[Start of section]

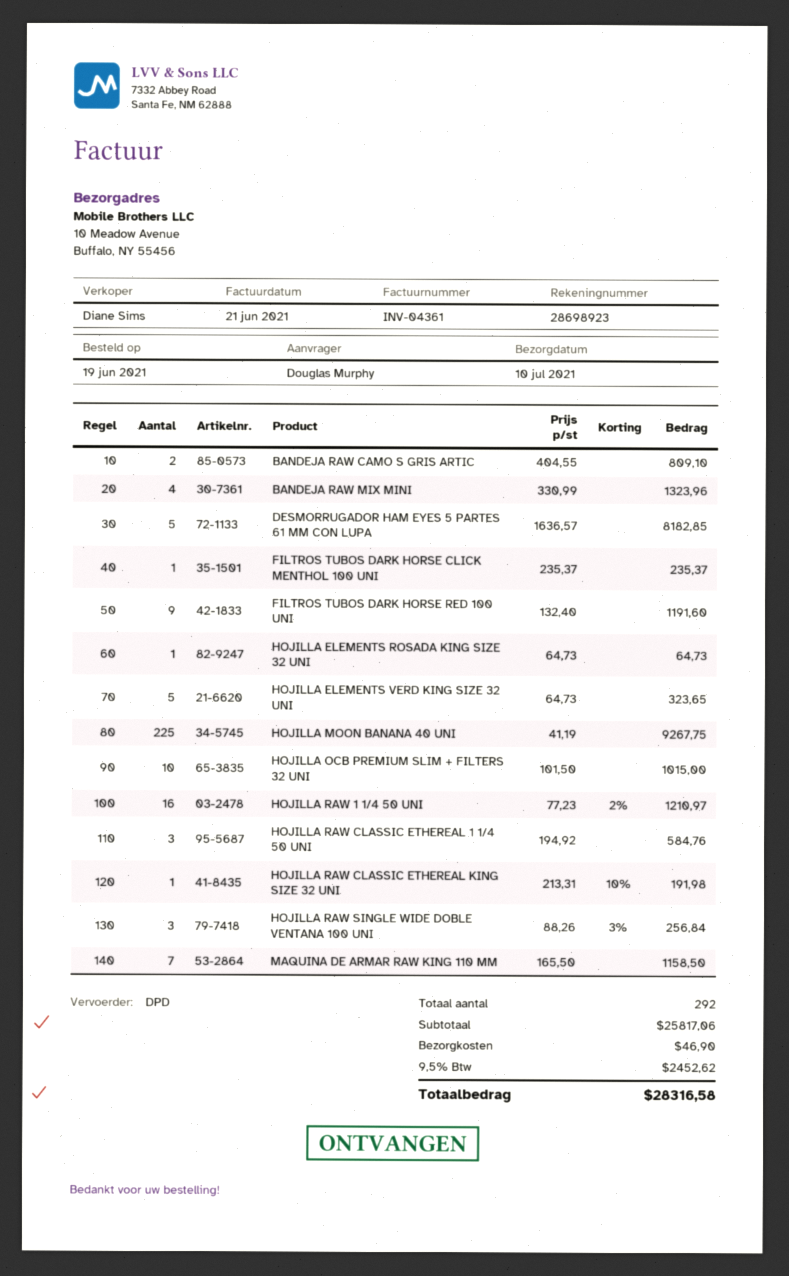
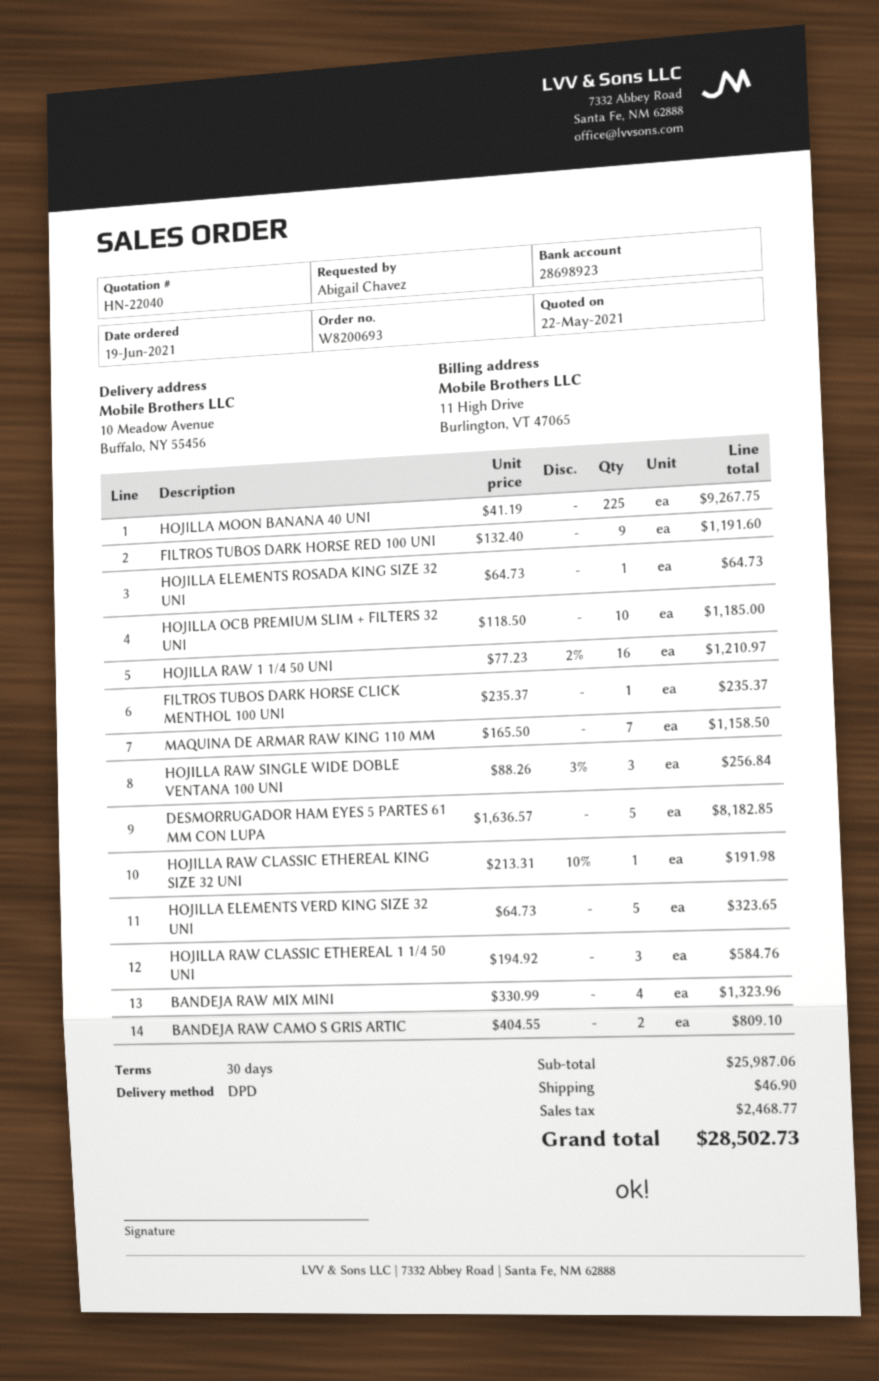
ordered by: Douglas Murphy -> Abigail Chavez
HOJILLA OCB PREMIUM SLIM + FILTERS 32 UNI: 10 x 101.50 = 1015.00 -> 10 x 118.50 = 1185.00
subtotal: 25817.06 -> 25987.06
tax: 2452.62 -> 2468.77
total: 28316.58 -> 28502.73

[End of section]

| What to work on |
What you return should be only the lines from the line containing "subtotal: 25817.06 -> 25987.06" through the end of the material above, reproduced exactly, first and last included.

| Response to the exercise |
subtotal: 25817.06 -> 25987.06
tax: 2452.62 -> 2468.77
total: 28316.58 -> 28502.73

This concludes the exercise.